この編では高橋幸宏が実際にドラムを叩きながら、自分が影響を受けたいろんなドラマーたちのスタイルや音について、他の番組では決して聞けないような実に深い解説をしてくれているのだが、その中で「人生で一番影響を受けたドラマーをひとりだけ挙げるとすれば?」と訊かれて、ユキヒロ氏はこう答えたのである。
「リンゴ・スターだね」
僕は今日に至るまで、ずっとリンゴ・スターというのはあまり上手くないドラマーだと勝手に思い込んでいたのである。
そもそも僕がミュージック・シーンに登場した頃は、バンドを組んだ時に、運動神経やリズム感はあっても一番音楽的才能に欠ける奴がドラマーをやるという先入観があった。いや、当時の中学生バンドの多くに本当にそういう傾向があったのではないだろうか?
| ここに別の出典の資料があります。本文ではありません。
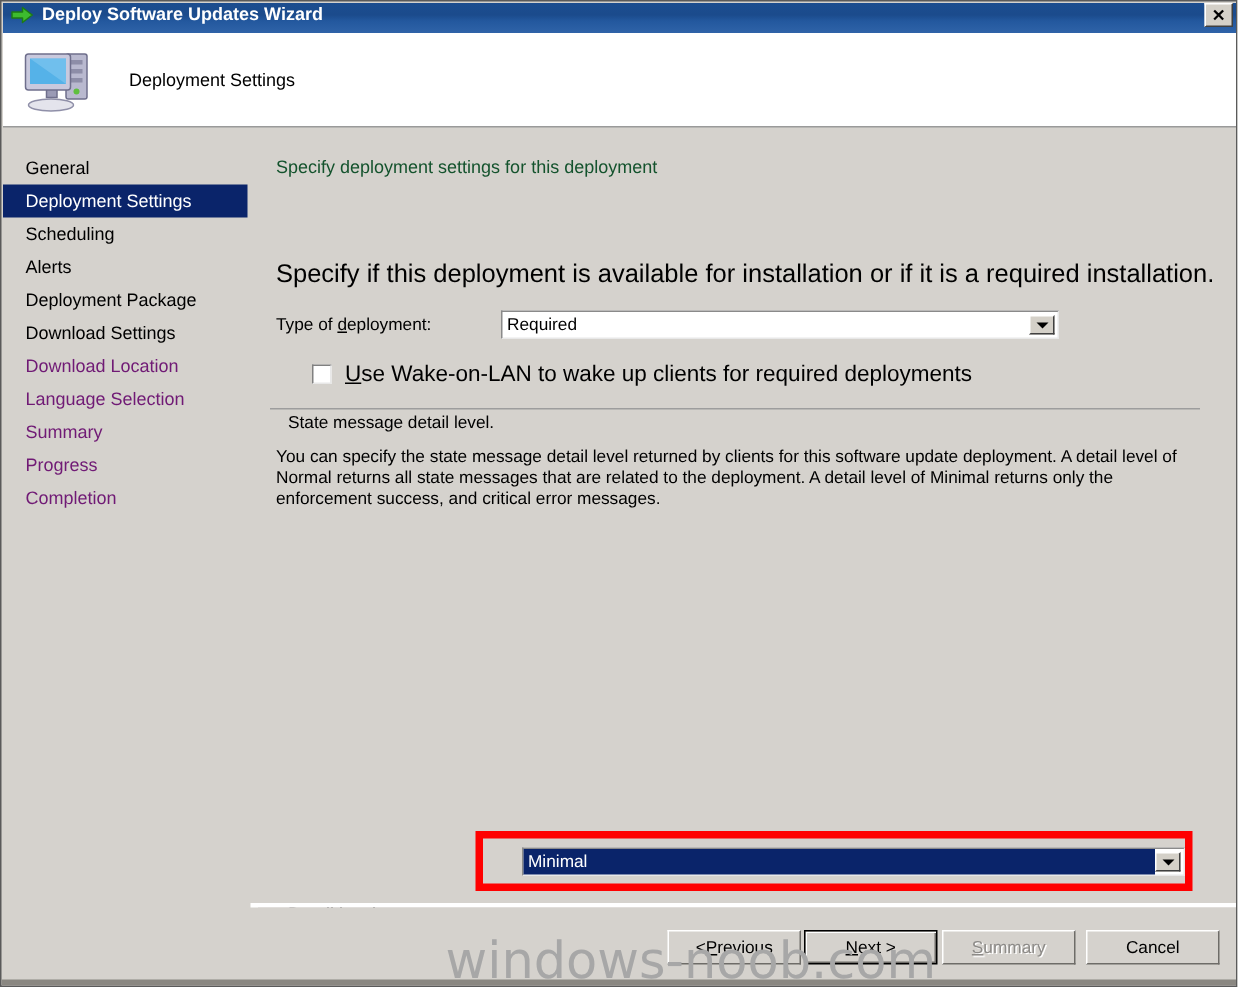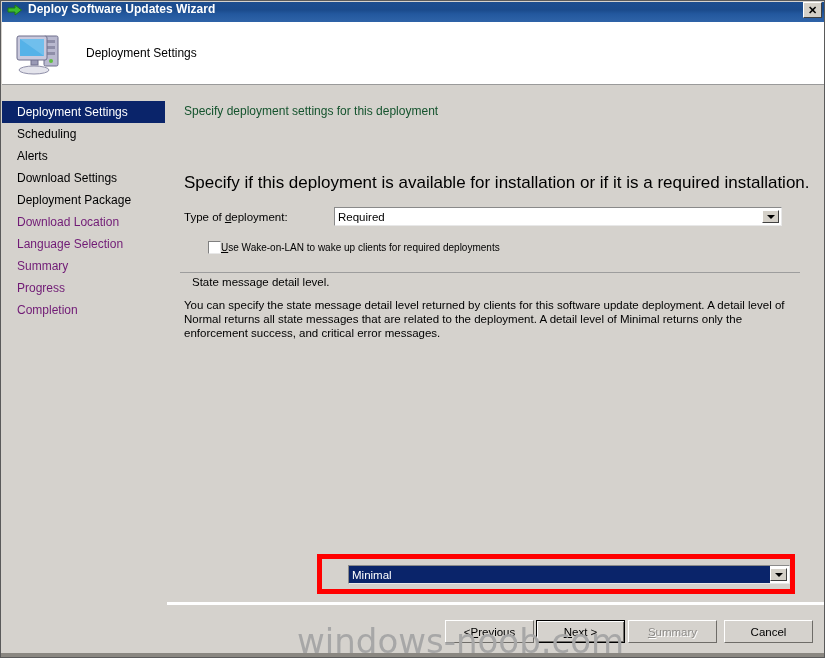--- a/index.html
+++ b/index.html
@@ -221,21 +221,21 @@
     justify-content: center;
     box-sizing: border-box;
   }
   .arrow-down {
     width: 0; height: 0;
     border-left: 4px solid transparent;
     border-right: 4px solid transparent;
     border-top: 4px solid #000000;
   }
 
-  #combo-type { left: 162px; top: 118px; width: 448px; height: 19px; }
+  #combo-type { left: 162px; top: 118px; width: 372px; height: 19px; }
   #combo-detail { left: 168px; top: 0px; width: 442px; height: 19px; }
 
   
   .chk-row {
     position: absolute;
     left: 36px;
     top: 152px;
     display: flex;
     align-items: center;
     cursor: default;
@@ -244,21 +244,22 @@
     width: 13px; height: 13px;
     background: #ffffff;
     border-top: 1px solid #808080;
     border-left: 1px solid #808080;
     border-right: 1px solid #e8e8e8;
     border-bottom: 1px solid #e8e8e8;
     box-sizing: border-box;
     flex: none;
   }
   .chk-label {
-    font-size: 10px;
+    margin-left: 9px;
+    font-size: 15px;
     color: #000;
     white-space: nowrap;
   }
 
   
   .group {
     position: absolute;
     left: 8px;
     top: 183px;
     width: 620px;
@@ -401,25 +402,26 @@
         <rect x="3" y="6" width="30" height="24" rx="2" fill="#c9c9dd" stroke="#6f6f8c" stroke-width="1"></rect>
         <rect x="6" y="9" width="24" height="17" fill="#55b2e8"></rect>
         <path d="M6 9 L30 9 L30 26 Z" fill="#86cbf1" opacity="0.55"></path>
       </svg>
     </span>
     <span class="header-title">Deployment Settings</span>
   </div>
   <div class="header-rule"></div>
 
   <div class="sidebar">
+    <div class="nav-item">General</div>
     <div class="nav-item selected">Deployment Settings</div>
     <div class="nav-item">Scheduling</div>
     <div class="nav-item">Alerts</div>
+    <div class="nav-item">Deployment Package</div>
     <div class="nav-item">Download Settings</div>
-    <div class="nav-item">Deployment Package</div>
     <div class="nav-item disabled">Download Location</div>
     <div class="nav-item disabled">Language Selection</div>
     <div class="nav-item disabled">Summary</div>
     <div class="nav-item disabled">Progress</div>
     <div class="nav-item disabled">Completion</div>
   </div>
 
   <div class="content">
 
     <div class="page-heading">Specify deployment settings for this deployment</div>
──中学生の浅はかな思い込みだと言われればそれまでなのだが。
それに、あの錚々たるメンバーの中にあっては、非常に気の毒なことだが、リンゴにはいつも一番音楽的才能に乏しいメンバーという印象がつきまとった。
結構良い曲を書いていたりもするのだが、何せ他のメンバーがメンバーだし、作曲数も少ないので、どうしてもそう見えてしまう。
そして、音楽を聴き始めたばかりの僕にドラムスの巧拙なんか分かるわけもなく、やっぱり楽器が楽器だけに未だにそんなにちゃんと聴き分けられないまま、勝手にドラムスも下手なんだろうというイメージだけが独り歩きしていたのである。
The End のドラムソロを、当時めちゃくちゃカッコいい!と思って聴いていたにもかかわらず、なんだか理不尽に上手くないドラマーだと思い込んでいたのである。
そう、カッコいいドラムスを叩く人だった。
高橋幸宏の言葉に自分を恥じた瞬間だった。そして、彼がスタジオでリンゴのスタイルを再現してみせるのを見ながら、いやあ、この番組すごいなあ、と改めて脱帽したのであった。
うん、この番組、すごい!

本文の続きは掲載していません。